Moore : Quand on parle de peur, l’une des choses qui revient, bien sûr, c’est la peur culturelle. Et je suis sûr que tu as vu hier l’enquête publiée par Gallup qui montre que, pour la première fois dans les sondages, l’adhésion à l’église est inférieure à 50 % du public américain ; ou encore, que dans n’importe quel lieu de culte, l’adhésion est tombée à 47 %. Et ça représente une chute spectaculaire sur plus de 20 ans. Les choses semblent s’effondrer pour beaucoup de chrétiens lorsqu’ils regardent cela. Si tu devais « prédire » en quelque sorte, où va-t-on en termes de sécularisation et à quoi ressemblera l’église en Amérique, on va dire, dans 20 ans ? Bien sûr, tu n’es pas medium, on le sait bien. Mais qu’est-ce que tu vois se profiler ?

 

Keller : Ok, tu sais quoi, j’ai vraiment l’impression que tu devrais faire venir Ross Douthat ou quelqu’un comme ça pour parler de l’avenir de l’Eglise catholique. Je ne me sens pas capable de parler d’eux, alors qu’ils représentent une partie importante. Tu sais, quand on parle du christianisme en Amérique, désolé, ils en représentent une grande partie. Mais en ce qui concerne le protestantisme, voilà ce que je pense qu’il va se passer dans les 20 ou 30 prochaines années.

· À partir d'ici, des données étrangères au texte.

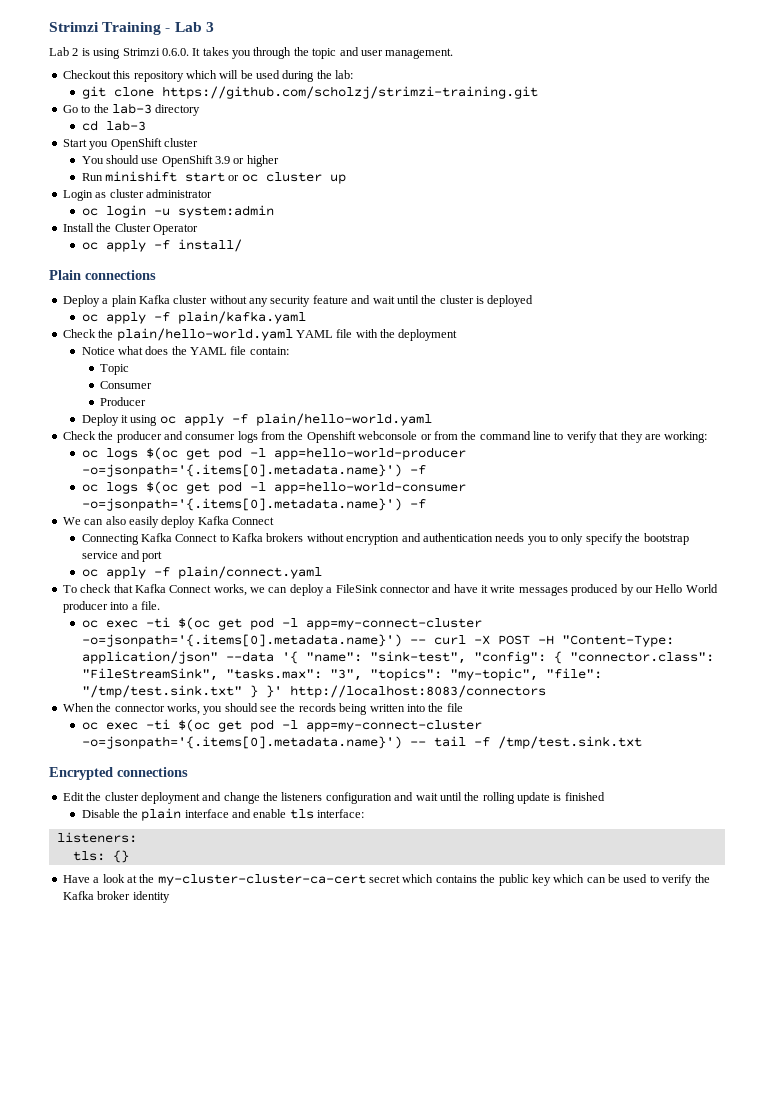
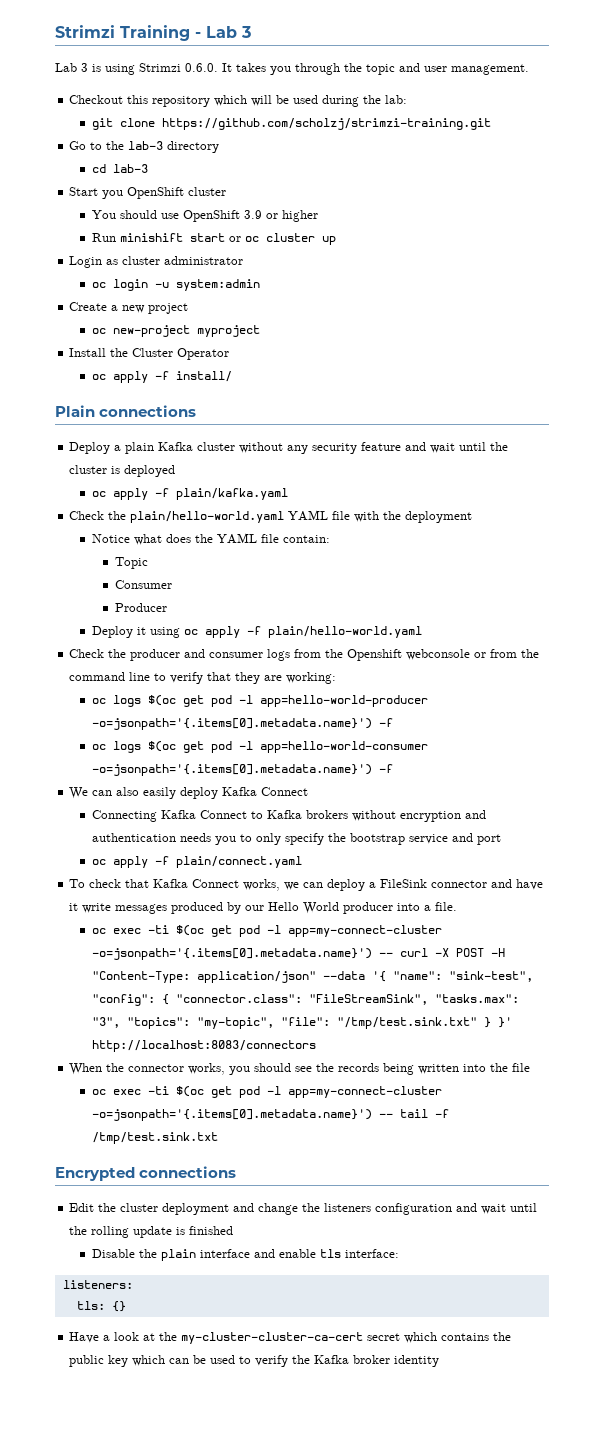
- Lab 2 is using Strimzi 0.6.0. It takes you through the topic and user management.
+ Lab 3 is using Strimzi 0.6.0. It takes you through the topic and user management.
+ Create a new project
+ oc new-project myproject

Tout d’abord, le nombre de croyants de nom ; c’est-à-dire des personnes qui croient et font partie d’églises, principalement par pression ou avantage culturel et social. C’est comme ça qu’un très grand nombre de personnes dans ce pays ont fait partie de l’église. En d’autres termes, il y avait soit une pression sociale, soit un avantage social à faire partie de l’église, soit de la tradition familiale. Ce qui se passe, c’est qu’il y a de plus en plus de croyants de nom, et ils sont en train de se retirer. Et nous allons arriver à des gens pour qui, fondamentalement, la religion n’est pas héritée mais choisie et réfléchie. Maintenant, quand on arrive à ce groupe, il peut y avoir un taux de déperdition là aussi, mais il y a beaucoup plus de rétention. Donc, par exemple, une famille méthodiste de nom qui va à l’église méthodiste de temps en temps et qui a été historiquement méthodiste, mais dans laquelle personne n’est vraiment engagé dans leurs croyances. Eh bien, l’idée que les enfants grandissent et disent « je ne suis pas méthodiste, je ne suis pas chrétien » ; les chances sont très élevées. Donc le taux de rétention d’un chrétien de nom n’est pas très élevé. Le taux de rétention d’enfants de personnes plus conservatrices et orthodoxes est beaucoup, beaucoup, beaucoup plus élevé. Donc, déjà, ça se ressert.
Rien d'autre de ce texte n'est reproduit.